Mafie

‘Ndrangheta, catturato il latitante Cosimo Gallace: deve scontare 14 anni. Era nascosto in un bunker dietro il mobile della stanza da letto

Solo dopo una lunga e minuziosa perquisizione il boss è stato scovato dai Carabinieri. La porta del nascondiglio, collegata a un congegno meccanico, poteva essere aperta esclusivamente ruotando uno dei tre pomelli - quello centrale - di un attaccapanni a muro. Il rifugio, inoltre, era dotato di un impianto di videosorveglianza, che secondo gli inquirenti serviva a controllare 24 ore su 24 l’area esterna all’abitazione

È stato trovato nascosto in un minuscolo bunker, realizzato all’interno di un appartamento a sua volta ricavato in uno stabile dove c’era una ditta di produzione di calcestruzzo. Un bunker provvisto di accesso nascosto in una falsa parete, posta sotto la specchiera della camera da letto. Si è conclusa così la latitanza di Cosimo Damiano Gallace, 60 anni, boss reggente della cosca di ‘ndrangheta di Guardavalle, nel catanzarese. Era ricercato dallo scorso novembre per scontare una condanna a 14 anni di carcere per associazione a delinquere di stampo mafioso. Il blitz dei carabinieri è scattato all’alba di giovedì, quando i militari del Nucleo investigativo di Catanzaro, quelli del Gruppo intervento speciale (Gis) e lo Squadrone eliportato “Cacciatori Calabria” hanno fatto irruzione nell’abitazione di Isca sullo Ionio (Catanzaro). In un primo momento il latitante sembrava non essere in casa. C’erano, però, la compagna di 34 anni e la figlia di quattro, che stavano riposando in camera da letto. Solo dopo una lunga e minuziosa perquisizione il boss è stato scovato e catturato all’interno del bunker in cui si era rifugiato.

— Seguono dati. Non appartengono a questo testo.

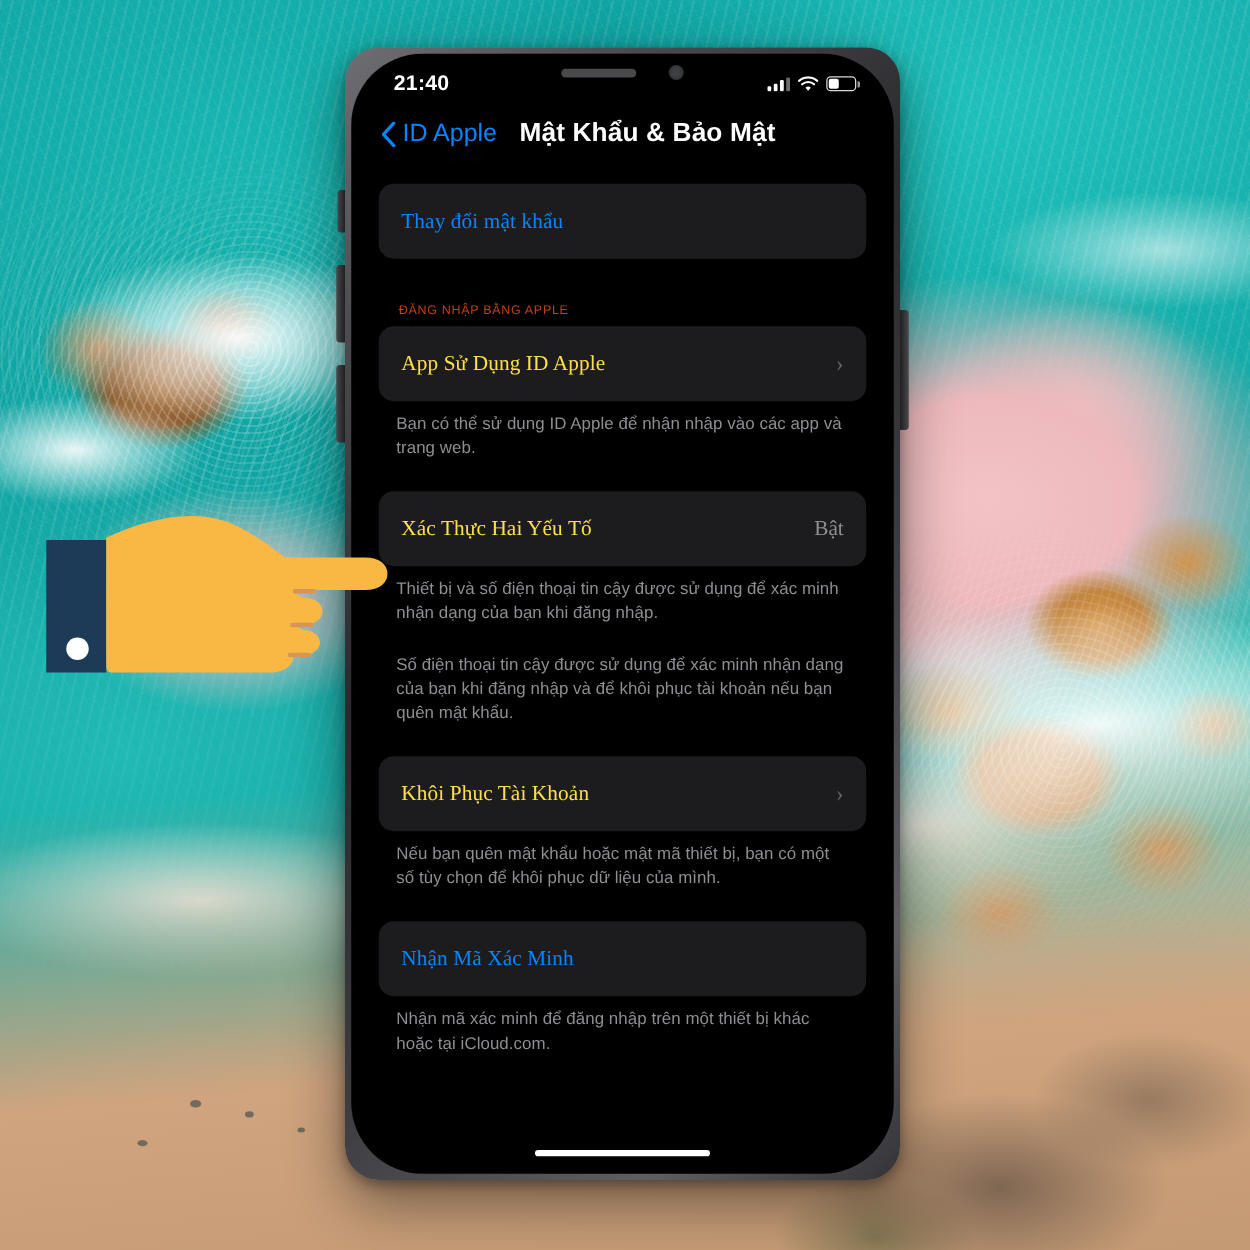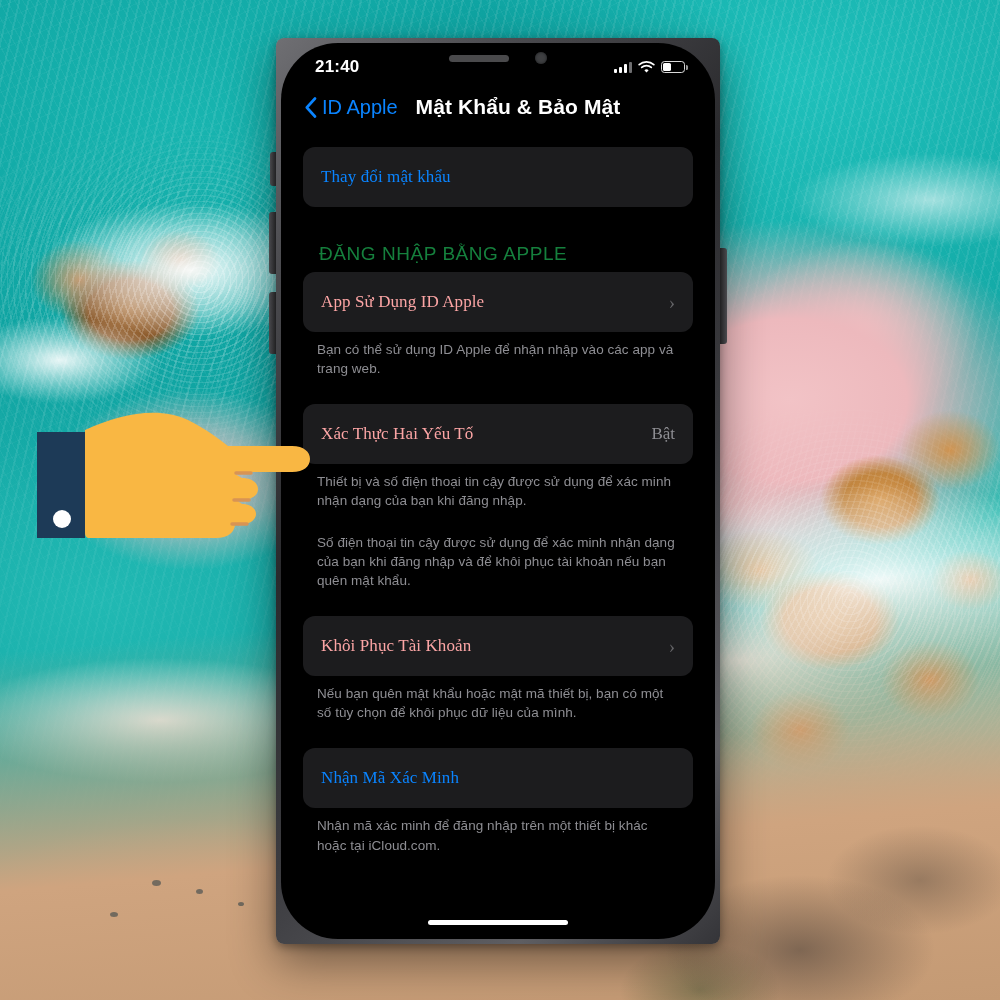--- a/index.html
+++ b/index.html
@@ -94,21 +94,21 @@
       radial-gradient(ellipse 10% 6% at 70% 99%, rgba(70,84,50,.5) 0%, rgba(70,84,50,0) 80%);
   }
   
   .speck { position:absolute; background:rgba(40,60,70,.55); border-radius:50%; }
 
   
   #phone {
     position:absolute;
     left:276px; top:38px;
     width:444px; height:906px;
-    border-radius:8px;
+    border-radius:27px;
     background:linear-gradient(135deg,#6f6f73 0%,#4a4a4e 18%,#2a2a2d 40%,#3c3c40 62%,#5e5e62 85%,#343438 100%);
     padding:5px;
     box-shadow:0 18px 46px rgba(0,0,0,.45), 0 3px 10px rgba(0,0,0,.35);
     z-index:5;
   }
   #screen {
     width:100%; height:100%;
     border-radius:57px;
     background:#000;
     overflow:hidden;
@@ -165,30 +165,30 @@
   #content { padding:0 22px; }
   .gap-lg { height:36px; }
   .gap-md { height:26px; }
   .gap-sm { height:14px; }
 
   .card {
     background:#1c1c1e; border-radius:12px;
     display:flex; align-items:center; justify-content:space-between;
     padding:0 18px; height:60px;font-family:Liberation Serif, serif;
   }
-  .card-label { font-size:17px; color:#fca5a5; letter-spacing:.1px; }
+  .card-label { font-size:17px; color:#fde047; letter-spacing:.1px; }
   .card-label.link { color:#0a84ff; }
   .card-value { font-size:17px; color:#8e8e93; }
   .chev { color:#636366; font-size:19px; line-height:1; font-weight:400; }
 
   .section-header {
     display:flex; align-items:center; justify-content:space-between;
     padding:0 16px 7px 16px;
   }
-  .section-header-label { font-size:19px; color:#15803d; letter-spacing:.55px; text-transform:uppercase; }
+  .section-header-label { font-size:10px; color:#c2410c; letter-spacing:.55px; text-transform:uppercase; }
   .section-header-action { font-size:16px; color:#0a84ff; }
 
   .footnote {
     font-size:13.5px; line-height:1.42; color:#8e8e93;
     padding:8px 14px 0 14px; letter-spacing:.05px;
   }
 
   
   #home-indicator {
     position:absolute; bottom:14px; left:50%; transform:translateX(-50%);

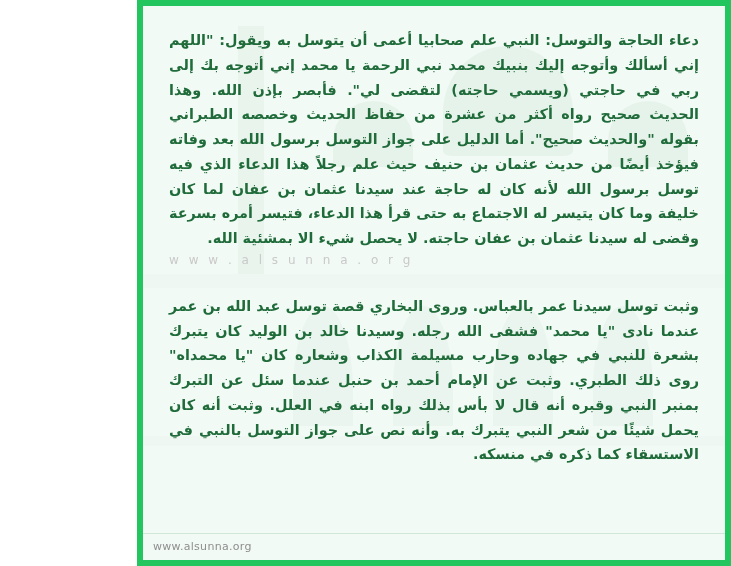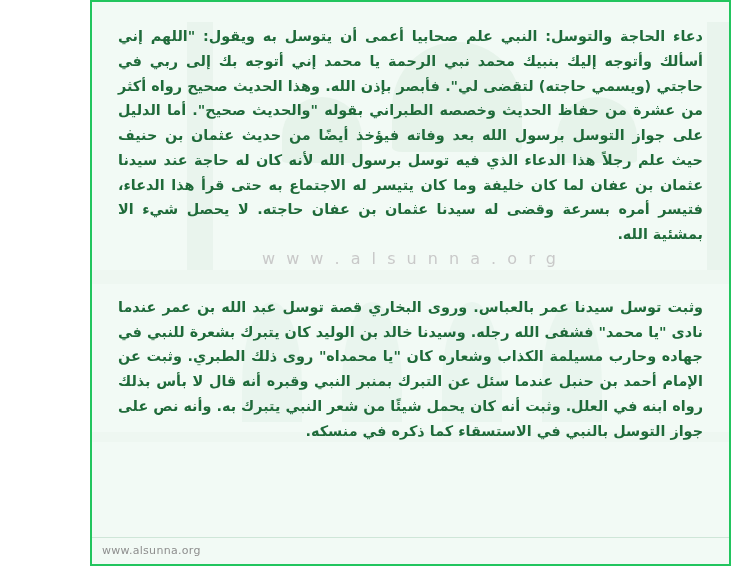--- a/index.html
+++ b/index.html
@@ -8,24 +8,24 @@
   }
   body {
     width: 731px;
     height: 566px;
     background: #ffffff;
     font-family: "DejaVu Sans", sans-serif;
   }
 
   #page {
     position: relative;
-    width: 641px;
+    width: 594px;
     height: 566px;
     box-sizing: border-box;
-    border: 2px solid #22c55e;
+    border: 6px solid #22c55e;
     background: #f2faf5;
     overflow: hidden;
   }
 
   
   #watermark {
     position: absolute;
     inset: 0;
     overflow: hidden;
     pointer-events: none;
@@ -66,24 +66,23 @@
     text-align: justify;
     text-justify: inter-word;
     margin: 0 0 4px 0;
     text-shadow: 0 0 1px rgba(255,255,255,0.6);
   }
   .p1 { margin-bottom: 2px; }
   .p2 { margin-top: 27px; }
   .p3 { margin-top: 12px; }
 
   #site-stamp {
-    text-align: center;
     color: #c9c9c9;
     font-family: "DejaVu Sans", sans-serif;
-    font-size: 16px;
+    font-size: 12px;
     letter-spacing: 3px;
     margin: 2px 0 14px 0;
     direction: ltr;
   }
 
   #footer-url {
     position: absolute;
     left: 10px;
     bottom: 7px;
     direction: ltr;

La porta del nascondiglio, collegata a un congegno meccanico, poteva essere aperta esclusivamente ruotando uno dei tre pomelli – quello centrale – di un attaccapanni a muro. Gallace non ha opposto resistenza e non era armato. Durante la perquisizione i Carabinieri hanno trovato un trolley con circa 35mila euro in contanti, un tablet, diverse schede telefoniche (alcune ancora non attive) e nove telefoni cellulari, di cui due danneggiati dal boss prima di essere arrestato e sui quali, adesso, gli investigatori dovranno eseguire gli accertamenti per ricostruire la rete di fiancheggiatori della latitanza. Il rifugio, inoltre, era dotato di un impianto di videosorveglianza collegato a un hard disk e a un monitor, posizionato in sala da pranzo al fianco della televisione, che secondo gli inquirenti serviva a controllare 24 ore su 24 l’area esterna all’abitazione, dotata, tra l’altro, di allarme e di un cane da guardia di grossa taglia.

L’arresto è stato coordinato dalla Direzione distrettuale antimafia (Dda) di Catanzaro, guidata dal procuratore capo Nicola Gratteri. Gli interessi del boss Gallace, stando alle indagini, non riguardavano solo Guardavalle. La cosca, infatti, aveva articolazioni ad Anzio e Nettuno (in provincia di Roma), in Lombardia, Piemonte e Toscana. Il latitante era ricercato dal 25 novembre 2020 per l’esecuzione di un ordine di carcerazione, emesso dalla Corte d’Appello di Roma, in quanto condannato a 14 anni di reclusione per associazione mafiosa e traffico di droga. Prima di essere arrestato, però, si era dato alla macchia. Sulla sua testa, inoltre, pendeva anche un’ordinanza di custodia cautelare in carcere emessa il 15 marzo 2021 dal gip di Catanzaro nell’ambito di un’indagine che lo accusa di associazione finalizzata al traffico di stupefacenti: provvedimento che gli è stato notificato al momento dell’arresto. Gallace, peraltro, ha scontato già più di vent’anni di reclusione per aver preso parte alla strage di Guardavalle, uno scontro armato tra famiglie mafiose del 1991: era uscito dal carcere soltanto nel 2014.